Une rupture de ton surprenante et plaisante dans l’œuvre de l’Académicien…
Jusqu’à présent, Jean-Marie Rouart s’était illustré dans divers genres littéraires avec tout le sérieux qui incombait à un membre de l’Académie française. Aussi sommes-nous très agréablement surpris, cette fois, avec Ils voyagèrent vers des pays perdus, de le voir pour ainsi dire jeter sa gourme, et adopter le style de la franche parodie. Ses lecteurs habituels certes ne s’en étonneront pas, connaissant son goût pour les romans de Jean d’Ormesson ou de Romain Gary, et de quelques autres qui ruaient volontiers dans les brancards. Sur un schéma assez simple ‒ Pétain, en 1942, choisissant de rallier Alger ‒ Jean-Marie Rouart nous brode une « uchronie » pleine d’humour et de folie, qui entraînera le lecteur de surprise en surprise.
Veine satirique
Dans une uchronie, l’écrivain réinvente une autre Histoire à partir de faits réels. L’exercice est passionnant dans la mesure où il nécessite une connaissance parfaite des matières que l’on traite. Jean-Marie Rouart a choisi d’exploiter, dans son roman, une veine satirique lui permettant de porter un jugement brut de décoffrage, en particulier sur les personnages connus de cette époque, à commencer par de Gaulle, renommé sobrement par Rouart « le Général ». Mais évidemment, sous la galéjade apparente, il y a une réflexion plus approfondie sur l’Histoire de France dans ces années sombres de la Guerre. Rouart connaît parfaitement cette période, et la met en scène de manière très limpide. Rouart n’est pas un universitaire ne parlant que d’« historiographie », on sent que, ce qui l’intéresse le plus directement, c’est le déroulement limpide des événements historiques et leur répercussion matérielle sur la vie politique.

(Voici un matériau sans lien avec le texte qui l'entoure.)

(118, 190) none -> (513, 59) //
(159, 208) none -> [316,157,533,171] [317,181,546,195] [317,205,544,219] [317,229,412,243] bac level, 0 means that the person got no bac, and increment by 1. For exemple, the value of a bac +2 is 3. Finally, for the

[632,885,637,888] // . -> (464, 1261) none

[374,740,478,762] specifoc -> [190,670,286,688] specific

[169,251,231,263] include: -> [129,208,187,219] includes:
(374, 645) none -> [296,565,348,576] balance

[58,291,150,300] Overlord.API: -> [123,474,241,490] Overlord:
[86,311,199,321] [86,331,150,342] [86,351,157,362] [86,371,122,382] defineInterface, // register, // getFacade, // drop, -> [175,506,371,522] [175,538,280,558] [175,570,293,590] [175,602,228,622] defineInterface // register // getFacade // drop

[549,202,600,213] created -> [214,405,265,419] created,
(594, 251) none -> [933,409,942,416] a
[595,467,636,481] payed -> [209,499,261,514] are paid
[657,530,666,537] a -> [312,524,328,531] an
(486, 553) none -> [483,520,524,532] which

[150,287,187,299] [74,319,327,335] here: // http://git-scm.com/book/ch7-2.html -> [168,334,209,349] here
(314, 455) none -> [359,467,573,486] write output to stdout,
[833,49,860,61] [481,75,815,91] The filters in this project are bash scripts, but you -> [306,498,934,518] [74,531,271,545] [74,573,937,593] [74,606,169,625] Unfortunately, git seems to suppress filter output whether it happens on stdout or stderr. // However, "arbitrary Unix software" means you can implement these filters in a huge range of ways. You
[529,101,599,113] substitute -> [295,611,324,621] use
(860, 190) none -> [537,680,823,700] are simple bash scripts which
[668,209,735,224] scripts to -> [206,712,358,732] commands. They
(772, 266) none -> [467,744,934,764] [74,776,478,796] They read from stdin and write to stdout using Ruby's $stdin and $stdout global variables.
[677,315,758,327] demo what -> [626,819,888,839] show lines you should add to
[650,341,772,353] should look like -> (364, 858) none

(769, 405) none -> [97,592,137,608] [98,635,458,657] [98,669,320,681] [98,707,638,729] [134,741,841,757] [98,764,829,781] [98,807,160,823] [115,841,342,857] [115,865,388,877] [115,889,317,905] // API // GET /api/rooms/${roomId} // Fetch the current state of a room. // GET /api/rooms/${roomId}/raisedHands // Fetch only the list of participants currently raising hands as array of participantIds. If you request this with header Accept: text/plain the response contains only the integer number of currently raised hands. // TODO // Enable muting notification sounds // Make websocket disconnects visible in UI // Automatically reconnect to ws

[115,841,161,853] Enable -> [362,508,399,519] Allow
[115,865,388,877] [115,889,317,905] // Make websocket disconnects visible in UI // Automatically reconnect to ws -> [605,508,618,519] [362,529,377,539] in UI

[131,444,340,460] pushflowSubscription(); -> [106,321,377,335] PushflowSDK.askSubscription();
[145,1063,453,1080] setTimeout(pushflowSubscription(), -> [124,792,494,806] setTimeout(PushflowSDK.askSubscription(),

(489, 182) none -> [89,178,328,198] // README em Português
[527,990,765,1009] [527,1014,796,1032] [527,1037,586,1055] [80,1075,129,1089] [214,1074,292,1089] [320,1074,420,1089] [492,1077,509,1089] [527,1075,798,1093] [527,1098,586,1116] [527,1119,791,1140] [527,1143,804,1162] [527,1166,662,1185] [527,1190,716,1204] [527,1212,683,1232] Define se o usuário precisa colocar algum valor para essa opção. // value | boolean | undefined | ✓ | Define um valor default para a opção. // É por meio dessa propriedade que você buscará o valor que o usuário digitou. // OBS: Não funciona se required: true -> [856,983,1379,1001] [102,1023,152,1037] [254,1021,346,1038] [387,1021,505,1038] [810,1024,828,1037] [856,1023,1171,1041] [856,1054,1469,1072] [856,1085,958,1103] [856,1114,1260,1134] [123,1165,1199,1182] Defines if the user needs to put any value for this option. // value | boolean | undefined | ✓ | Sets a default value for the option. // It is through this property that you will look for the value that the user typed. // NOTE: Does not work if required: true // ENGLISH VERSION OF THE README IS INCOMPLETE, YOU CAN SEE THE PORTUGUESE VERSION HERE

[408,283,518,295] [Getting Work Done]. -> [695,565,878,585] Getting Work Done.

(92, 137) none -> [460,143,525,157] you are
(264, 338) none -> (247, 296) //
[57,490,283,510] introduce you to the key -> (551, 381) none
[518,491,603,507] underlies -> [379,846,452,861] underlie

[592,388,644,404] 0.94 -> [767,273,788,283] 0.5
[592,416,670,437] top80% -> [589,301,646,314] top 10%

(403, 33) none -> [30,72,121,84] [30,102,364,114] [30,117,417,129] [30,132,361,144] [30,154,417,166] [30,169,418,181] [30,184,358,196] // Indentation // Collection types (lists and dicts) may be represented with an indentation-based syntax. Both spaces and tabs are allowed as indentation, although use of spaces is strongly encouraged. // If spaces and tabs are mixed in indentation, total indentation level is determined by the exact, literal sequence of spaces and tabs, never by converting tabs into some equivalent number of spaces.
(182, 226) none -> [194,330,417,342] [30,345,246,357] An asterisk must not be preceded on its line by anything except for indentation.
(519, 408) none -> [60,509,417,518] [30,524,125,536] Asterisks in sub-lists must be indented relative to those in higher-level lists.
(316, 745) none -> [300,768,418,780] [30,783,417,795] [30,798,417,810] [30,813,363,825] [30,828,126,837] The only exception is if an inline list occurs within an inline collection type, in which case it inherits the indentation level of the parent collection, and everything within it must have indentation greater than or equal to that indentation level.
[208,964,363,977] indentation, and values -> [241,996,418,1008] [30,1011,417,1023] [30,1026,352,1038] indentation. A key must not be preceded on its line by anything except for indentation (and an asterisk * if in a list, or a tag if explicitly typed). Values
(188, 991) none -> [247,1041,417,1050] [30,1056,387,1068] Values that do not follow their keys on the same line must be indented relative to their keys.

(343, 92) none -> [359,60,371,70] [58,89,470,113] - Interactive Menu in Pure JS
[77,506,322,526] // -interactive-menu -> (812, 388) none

Ainsi, il faut admettre que la question que pose Rouart est passionnante, pour ceux qui aiment l’Histoire : si Pétain avait rejoint le camp opposé au sien, en 1942, que serait devenu de Gaulle face à ce revirement imparable ? « Condamné à mort par contumace, écrit Rouart non sans ironie, déchu de sa nationalité, il lui était difficile dans ces conditions de redevenir professeur de stratégie à Saint-Cyr. »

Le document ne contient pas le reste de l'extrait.